> PROBLEM
Exactly the lines from the line containing "[117,622,152,634] finds ->" through the last line of the entries below should appear in the answer, reproduced verbatim.

> RECORDS SUPPLIED
○ ○ ○ ○

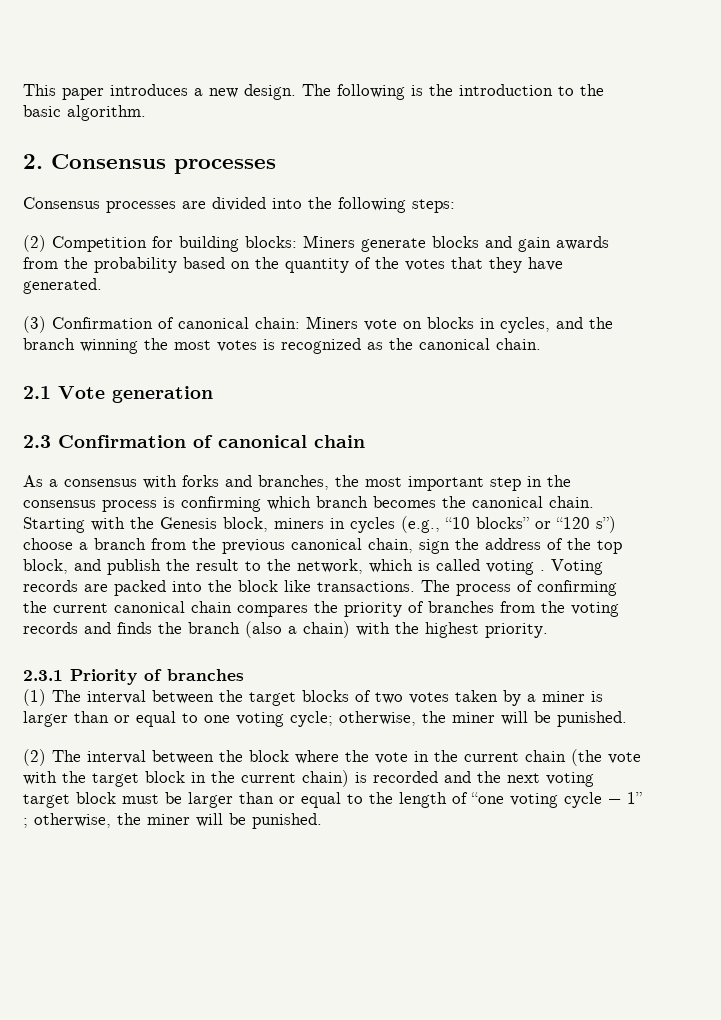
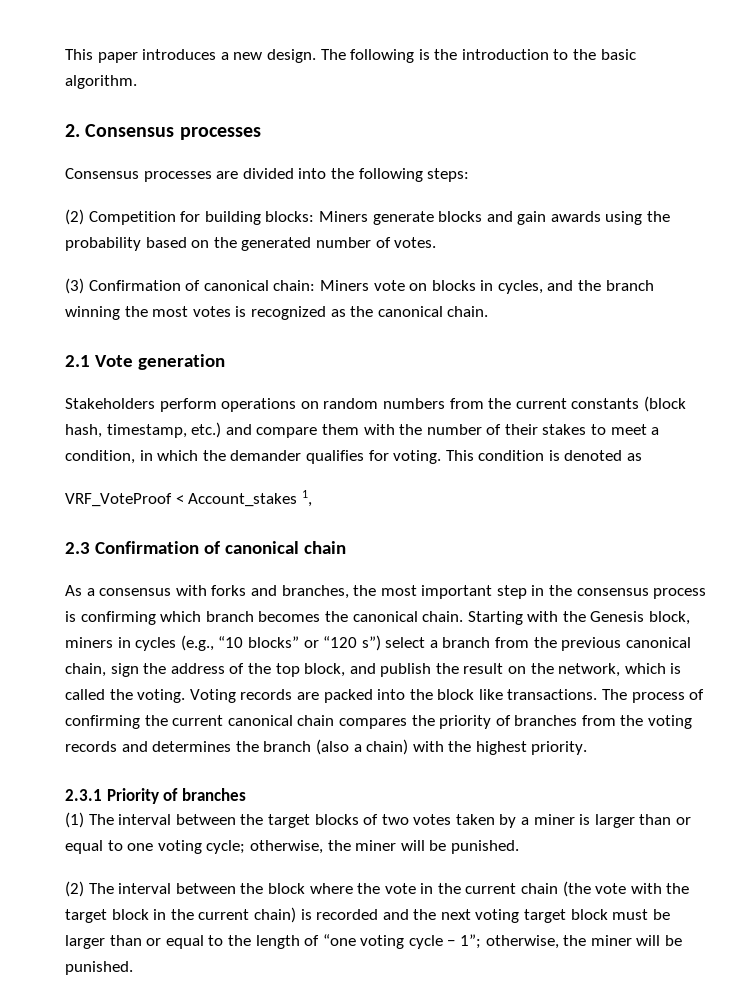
[23,257,58,269] from -> [605,211,643,225] using
[285,257,563,273] [23,278,102,294] quantity of the votes that they have generated. -> [241,237,437,251] generated number of votes.
(213, 394) none -> [65,396,686,412] [65,422,660,438] [65,450,643,464] [65,490,312,507] // Stakeholders perform operations on random numbers from the current constants (block hash, timestamp, etc.) and compare them with the number of their stakes to meet a condition, in which the demander qualifies for voting. This condition is denoted as // VRF_VoteProof < Account_stakes 1,
[23,538,73,550] choose -> [385,637,426,648] select
[245,561,261,571] to -> [508,666,527,674] on
[486,560,545,575] voting . -> [109,689,186,703] the voting.
[117,622,152,634] finds -> [152,741,232,752] determines
[627,792,642,804] [23,818,28,828] 1” ; -> [460,934,482,949] 1”;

○ ○ ○ ○

> THE ANSWER
[117,622,152,634] finds -> [152,741,232,752] determines
[627,792,642,804] [23,818,28,828] 1” ; -> [460,934,482,949] 1”;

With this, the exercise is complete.